Bi-Level Transfer Learning for Lifelong-Intelligent Energy Management of Electric Vehicles
Hao Zhang, Nuo Lei, Peng Wang, Bingbing Li, Shujun Lv, Boli Chen, Zhi Wang
Abstract
Automotive energy management systems (EMSs) are evolving to achieve intelligence across their entire lifecycle, from initial product development to real-world customer usage. This paper proposes a bi-level transfer approach with model-agnostic meta-learning (MAML) to realize cross-platform transferable and online-adaptive EMS. In the development phase, MAML calibrates the heuristic control maps of an instantaneous optimization-based EMS, with a per-unit state-action space design ensuring seamless knowledge transfer between vehicle platforms.

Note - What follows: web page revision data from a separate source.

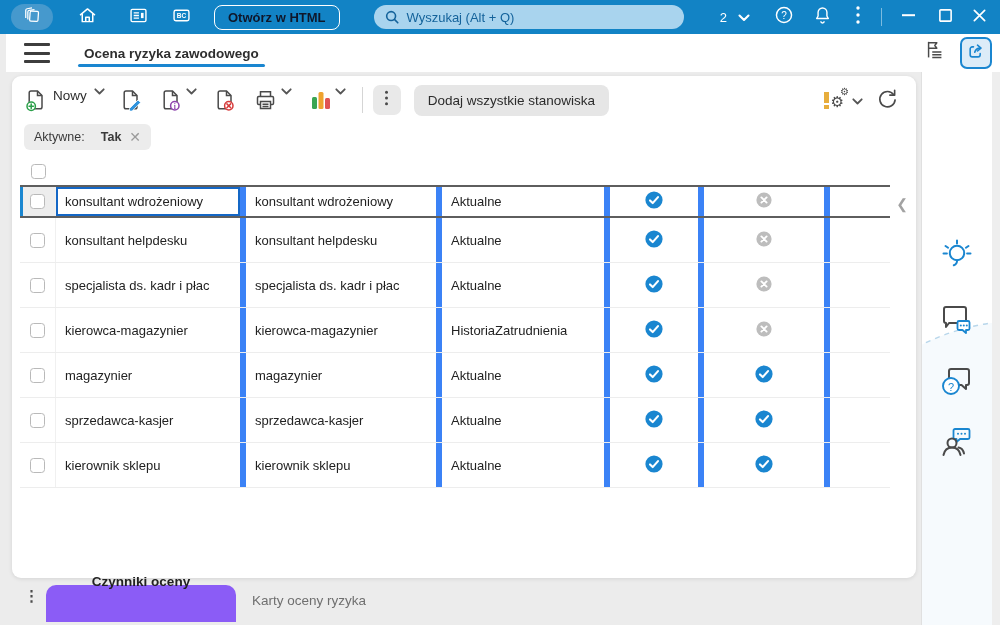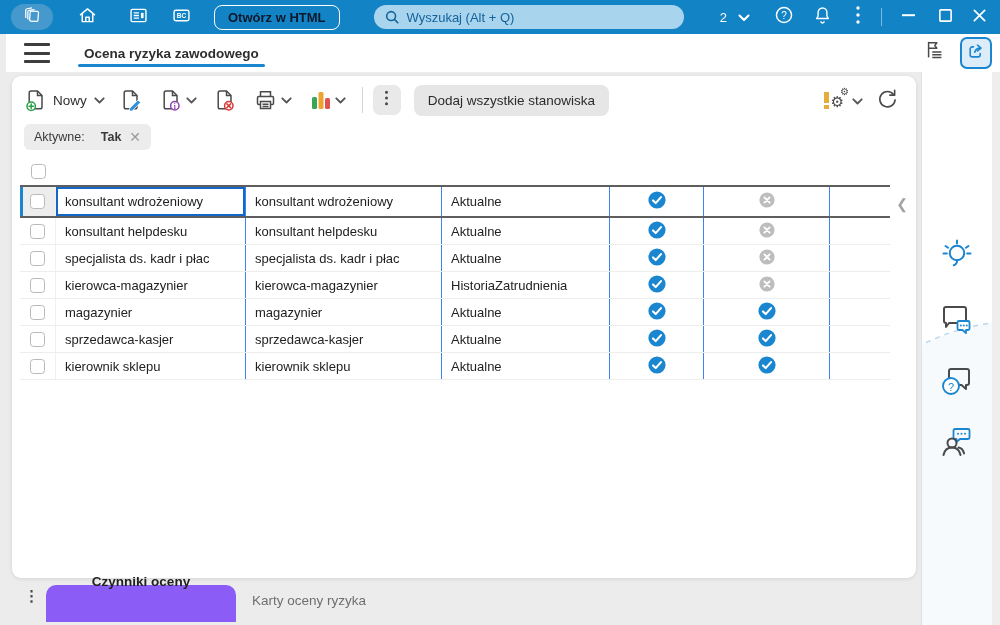--- a/index.html
+++ b/index.html
@@ -35,7 +35,7 @@
 
   
   #toolbar { display:flex; align-items:center; height:42px; padding:6px 12px 0 12px; }
-  .ti { display:flex; align-items:center; cursor:pointer; margin-right:6px; }
+  .ti { display:flex; align-items:flex-start; cursor:pointer; margin-right:6px; }
   .ti svg { display:block; }
   .nowy-lbl { font-size:13.5px; color:#2e2e2e; margin:0 4px 0 5px; }
   .chev { margin-left:3px; }

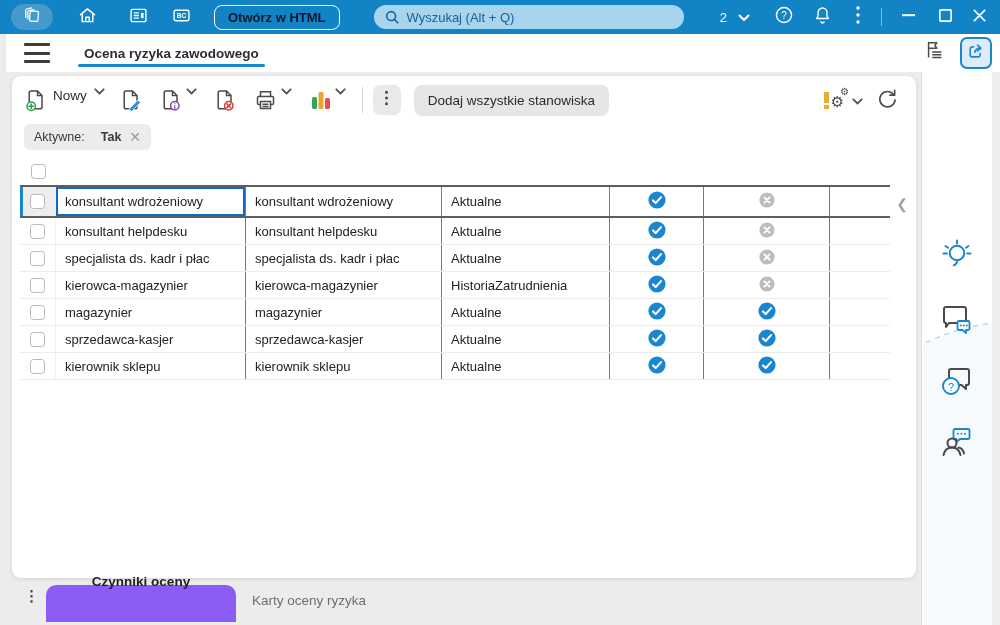--- a/index.html
+++ b/index.html
@@ -72,7 +72,7 @@
   .hdr2 { height:27px; background:#fff; }
   .cb { width:15px; height:15px; border:1px solid #b9b9b9; border-radius:3.5px; background:#fff; cursor:pointer; }
   .drow { height:27px; border-bottom:1px solid #ededed; position:relative; background:#fff; }
-  .drow .cell { display:flex; align-items:center; padding-left:9px; font-size:13px; color:#222; border-right:1px solid #3b82f6; white-space:nowrap; overflow:hidden; }
+  .drow .cell { display:flex; align-items:center; padding-left:9px; font-size:13px; color:#222; border-right:6px solid #3b82f6; white-space:nowrap; overflow:hidden; }
   .drow .c0 { padding-left:0; border-right:1px solid #f0f0f0; }
   .drow.selected { height:33px; border-top:2px solid #5e5e5e; border-bottom:2px solid #5e5e5e; }
   .drow.selected .c0 { background:#ededed; position:relative; }

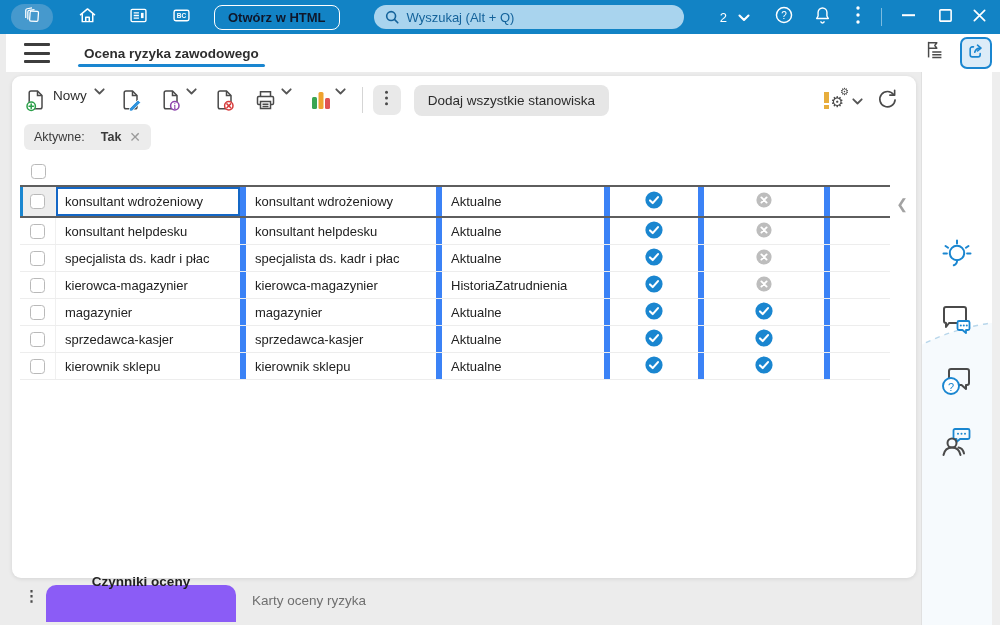--- a/index.html
+++ b/index.html
@@ -71,7 +71,7 @@
   .hdr1 .c4, .hdr1 .c5 { justify-content:flex-start; }
   .hdr2 { height:27px; background:#fff; }
   .cb { width:15px; height:15px; border:1px solid #b9b9b9; border-radius:3.5px; background:#fff; cursor:pointer; }
-  .drow { height:27px; border-bottom:1px solid #ededed; position:relative; background:#fff; }
+  .drow { height:45px; border-bottom:1px solid #ededed; position:relative; background:#fff; }
   .drow .cell { display:flex; align-items:center; padding-left:9px; font-size:13px; color:#222; border-right:6px solid #3b82f6; white-space:nowrap; overflow:hidden; }
   .drow .c0 { padding-left:0; border-right:1px solid #f0f0f0; }
   .drow.selected { height:33px; border-top:2px solid #5e5e5e; border-bottom:2px solid #5e5e5e; }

During the usage phase, real driving data are adopted to refine onboard control parameters. The framework is validated through real vehicle experiments. Firstly, the entire MAML-assisted V-cycle development is implemented to validate the optimality and knowledge transfer of the EMS, resulting in zero-shot transfer for EMS calibration on new vehicle products. Additionally, real vehicle experimental tests show that a correction of 8.0%~9.5% fuel economy is improved against the convention reinforcement learning-based EMS during usage via online-adaptation, effectively bridging the gap between pre-trained policies and real-world optimal energy management.